Claudio Circhetta
- Born: 18 November 1970 (age 54) Muttenz, Switzerland
- Other occupation: Car salesman

Domestic
- Years: League / Role
- 1988–2010: Swiss leagues / Referee
- 2000–2010: Swiss Super League / Referee

International
- Years: League / Role
- 2005–2010: UEFA / Referee
- 2005–2010: FIFA / Referee

= Claudio Circhetta =

Swiss football referee (born 1970)

Claudio Circhetta (born 18 November 1970) is a Swiss former football referee. As a player in the Swiss junior leagues for over 20 years, Circhetta often disagreed with the referees, but instead of criticising them, he became a referee himself in 1988. In 2000, he was promoted to referee matches in the Swiss Super League, and five years later he became a FIFA-listed international official.

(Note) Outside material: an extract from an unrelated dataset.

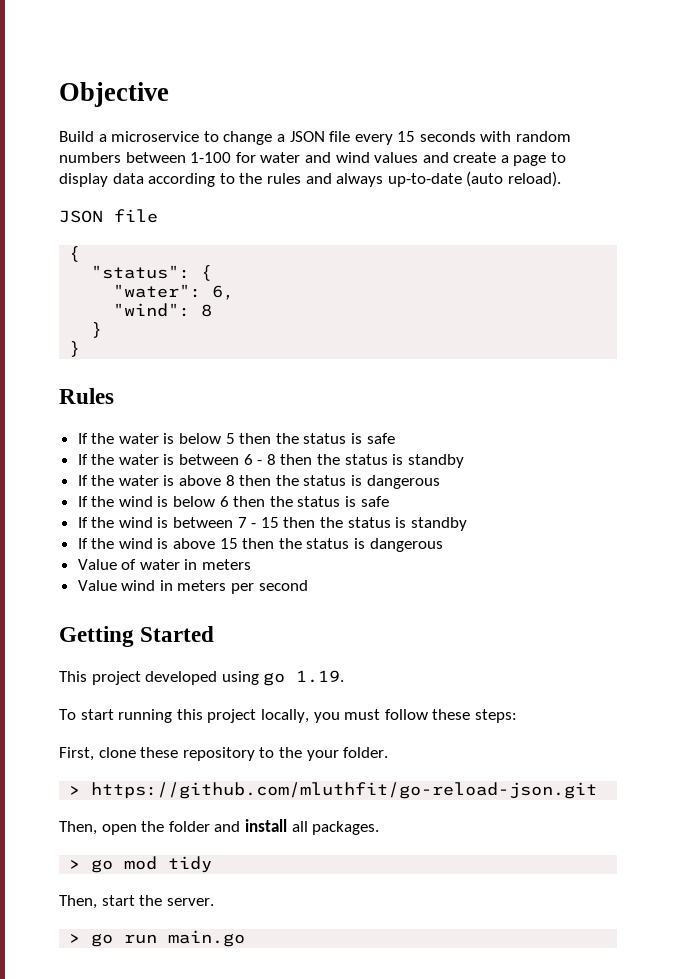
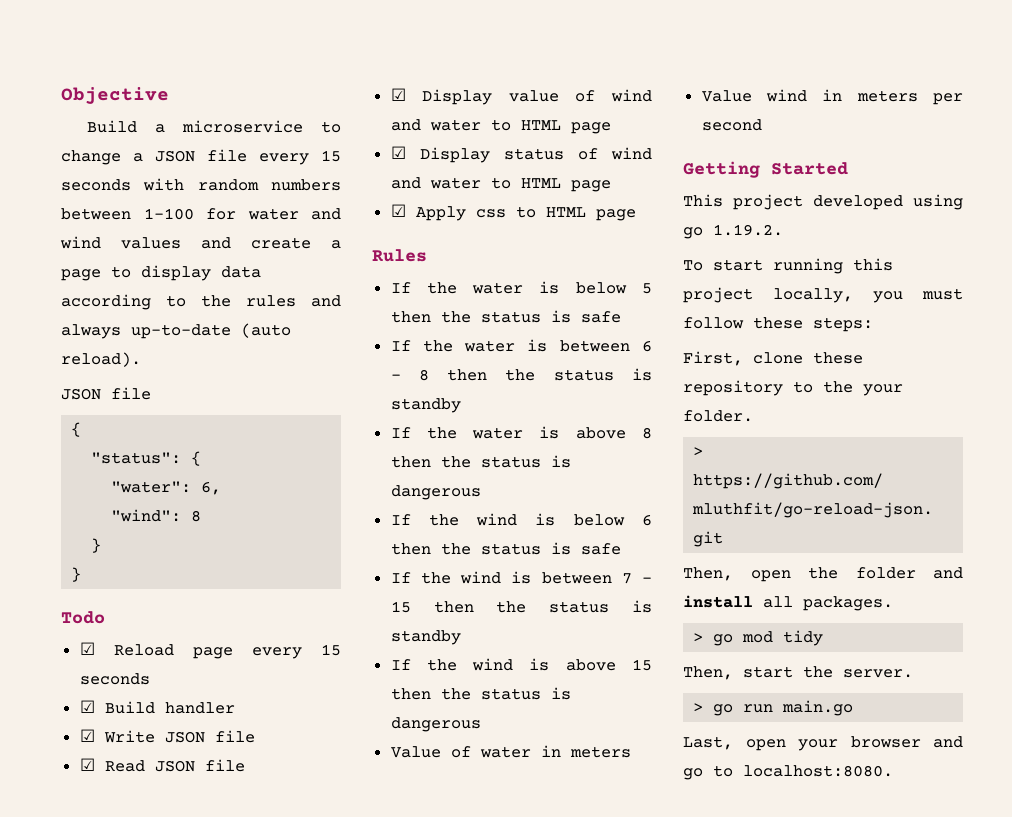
(81, 349) none -> [61,611,105,624] [79,642,341,659] [79,673,150,685] [79,700,235,714] [79,729,255,743] [79,758,245,772] [390,88,652,105] [390,119,611,134] [390,146,652,163] [390,177,611,192] [390,204,636,221] // Todo // ☑ Reload page every 15 seconds // ☑ Build handler // ☑ Write JSON file // ☑ Read JSON file // ☑ Display value of wind and water to HTML page // ☑ Display status of wind and water to HTML page // ☑ Apply css to HTML page
[296,670,345,683] 1.19. -> [713,224,783,236] 1.19.2.
(246, 938) none -> [683,736,963,751] [683,765,893,780] // Last, open your browser and go to localhost:8080.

His first UEFA appointment was a third round match between Varteks and Lens in the 2005 UEFA Intertoto Cup. The following year, he took charge of his first UEFA Cup match in the tournament proper (following two qualifying matches), a first round match between Red Star Belgrade and Slovan Liberec. His first Champions League group stage appointment was a match between Celtic and Villarreal on 10 December 2008. His most prestigious appointment was as fourth official in the 2009 UEFA Champions League Final, alongside referee Massimo Busacca. He retired at the end of 2010 to take up the position of Swiss referees chief.